▸ Problem requirements
Return the data below unaltered, but strip out the pictures.

Records drawn from a dataset:
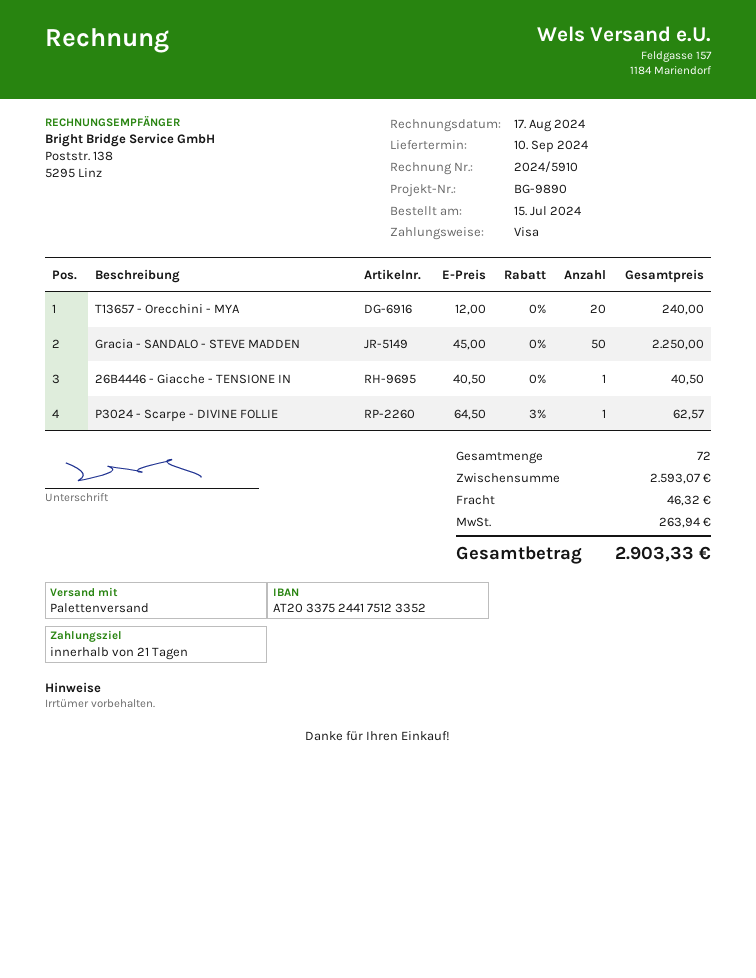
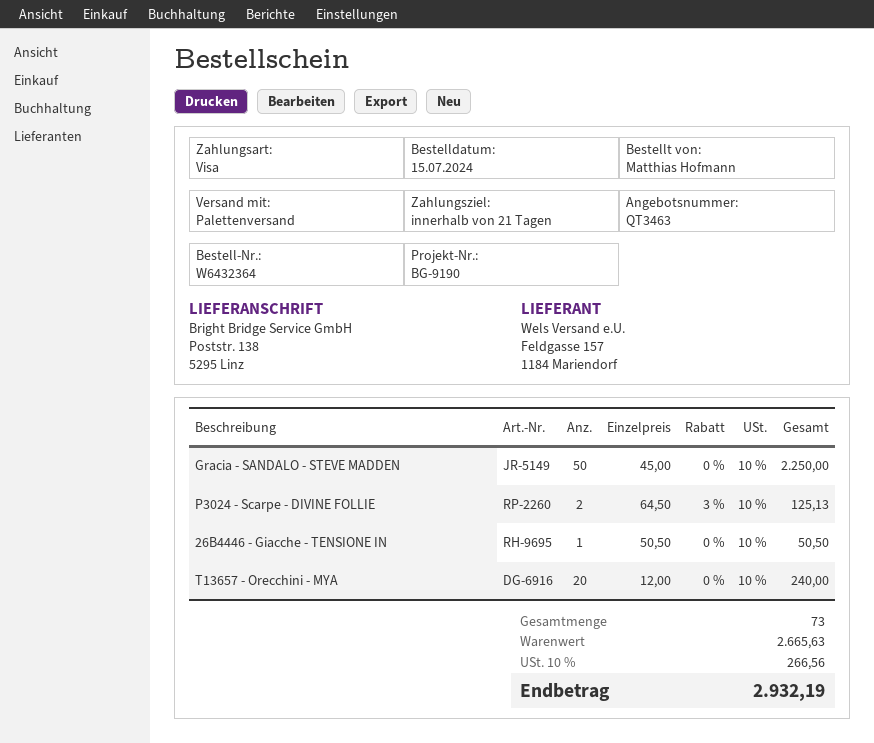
reference: BG-9890 -> BG-9190
26B4446 - Giacche - TENSIONE IN: 1 x 40.50 = 40.50 -> 1 x 50.50 = 50.50
P3024 - Scarpe - DIVINE FOLLIE: 1 x 64.50 - 3% = 62.57 -> 2 x 64.50 - 3% = 125.13
total quantity: 72 -> 73
subtotal: 2593.07 -> 2665.63
shipping: 46.32 -> none
tax: 263.94 -> 266.56
total: 2903.33 -> 2932.19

▸ Answer to this task
reference: BG-9890 -> BG-9190
26B4446 - Giacche - TENSIONE IN: 1 x 40.50 = 40.50 -> 1 x 50.50 = 50.50
P3024 - Scarpe - DIVINE FOLLIE: 1 x 64.50 - 3% = 62.57 -> 2 x 64.50 - 3% = 125.13
total quantity: 72 -> 73
subtotal: 2593.07 -> 2665.63
shipping: 46.32 -> none
tax: 263.94 -> 266.56
total: 2903.33 -> 2932.19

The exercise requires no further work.